You know your antiscience movement is full of it when even Cracked Magazine calls you out on it, like they did antivaxxers in their Five Ways People Are Trying to Save the World (That Don’t Work). Antivax stuff is #4 on the list, and despite the juvenile tone of the article as a whole (and who am I to judge that?) the message is pretty much right on target.
Just to warn you, there’s some marginally NSFW stuff there, including language and ads. But it’s pretty funny.
Tip o’ the syringe needle to JREFer Paul Begley.








February 26th, 2009 at 5:35 pm
Love the zombie baby.
Expect comments agreeing with #4 but having a problem with at least one of the other points in 5… 4… 3…
February 26th, 2009 at 5:40 pm
I LOVE Cracked. I’m all about juvenileness…ity?
Though sometimes they could research their things a bit more, this is one they did right.
February 26th, 2009 at 5:47 pm
Cracks me up that Jenny McCarthy was recently quoted in Michigan Avenue Magazine saying loves to get Botox. So vaccines are going to destroy the world but putting Clostridium Botulinum into your face is A-Okay!
February 26th, 2009 at 6:14 pm
I think cracked is downright mature by my personal standards! But then I never really grew up!
February 26th, 2009 at 7:08 pm
Their humor is frequently juvenile, but they’re starting to endear me with their habit of publishing pro-rationality humor pieces. “5 Things Hollywood Thinks Computers Can Do” was hilarious.
February 26th, 2009 at 7:10 pm
And #1 on the list?
Buying carbon offsets.
Yes, indeed–couldn’t agree more.
February 26th, 2009 at 7:14 pm
I knew I should’ve sent you the link when I saw it. I wake up around the time Cracked updates and check it daily so I would’ve been first to alert you easily. I totally could’ve stolen the “tip o’ the syringe needle.”
February 26th, 2009 at 7:34 pm
I can’t believe that these days you have to fill your children with a bunch of pharmaceuticals like water in a bottle just to keep them from getting diseases! It’s really disturbing and disgusting!

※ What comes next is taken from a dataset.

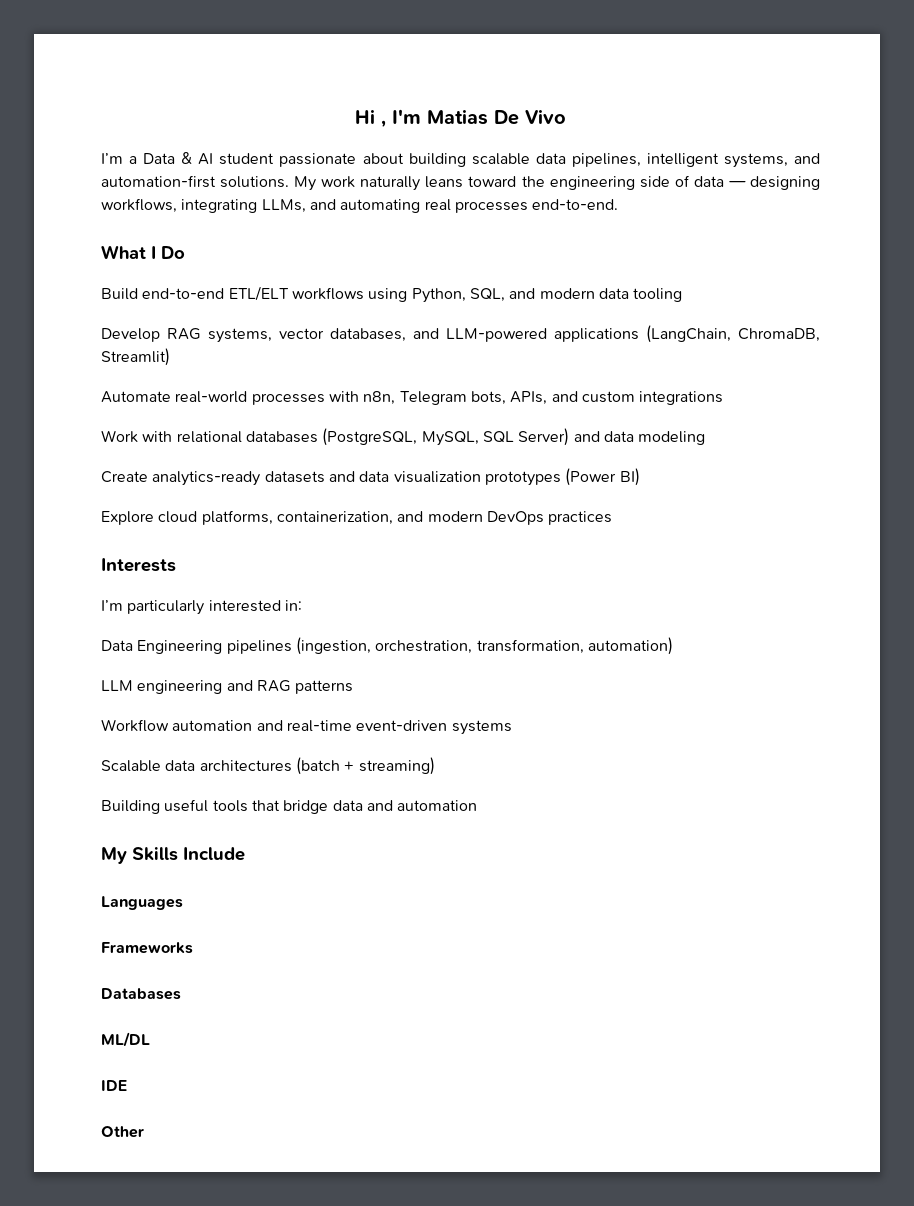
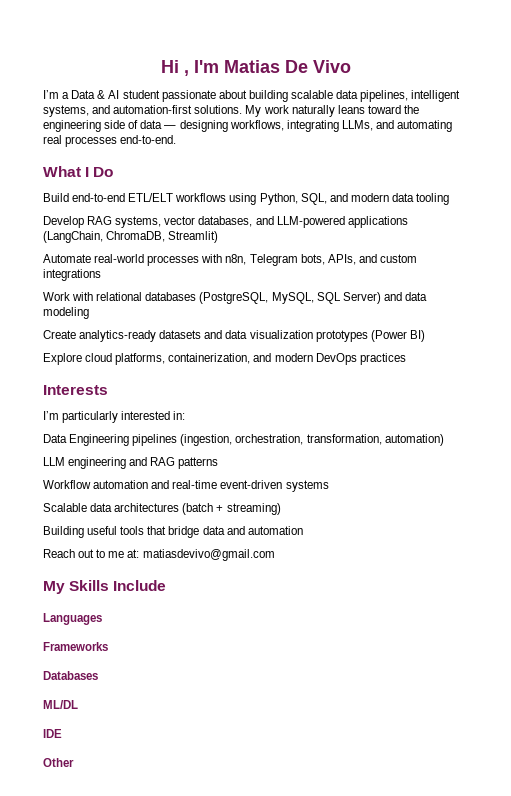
+ Reach out to me at: matiasdevivo@gmail.com

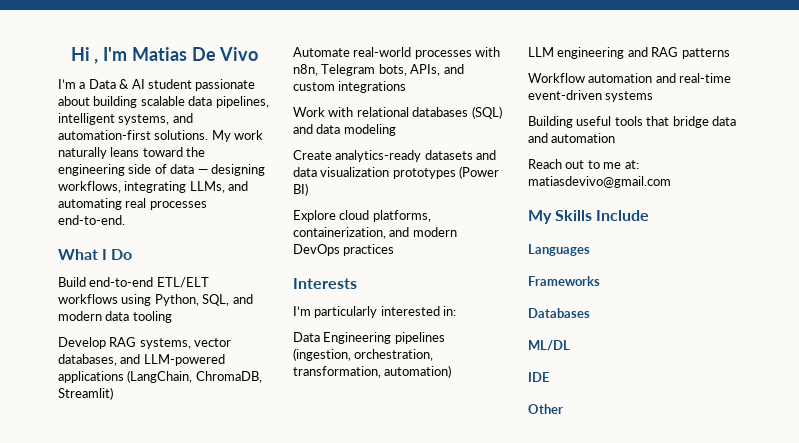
- Work with relational databases (PostgreSQL, MySQL, SQL Server) and data modeling
+ Work with relational databases (SQL) and data modeling
- Scalable data architectures (batch + streaming)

February 26th, 2009 at 7:57 pm
Cracked is pretty funny. I frequently click on their stories when they show up on Digg.
February 26th, 2009 at 8:07 pm
QUASAR,
It was so much better in the good old days, when kids would just get sick. Some would be permanently disabled from the illnesses and some would die, but at least they didn’t have to get filled to the top with disturbing disgusting vaccines. If you are filling your child like a water bottle, you probably do not have a real child, just some Disney Store replica.
February 26th, 2009 at 8:20 pm
Loved it; excellent article
February 26th, 2009 at 8:20 pm
I think they could have added a few more to their list.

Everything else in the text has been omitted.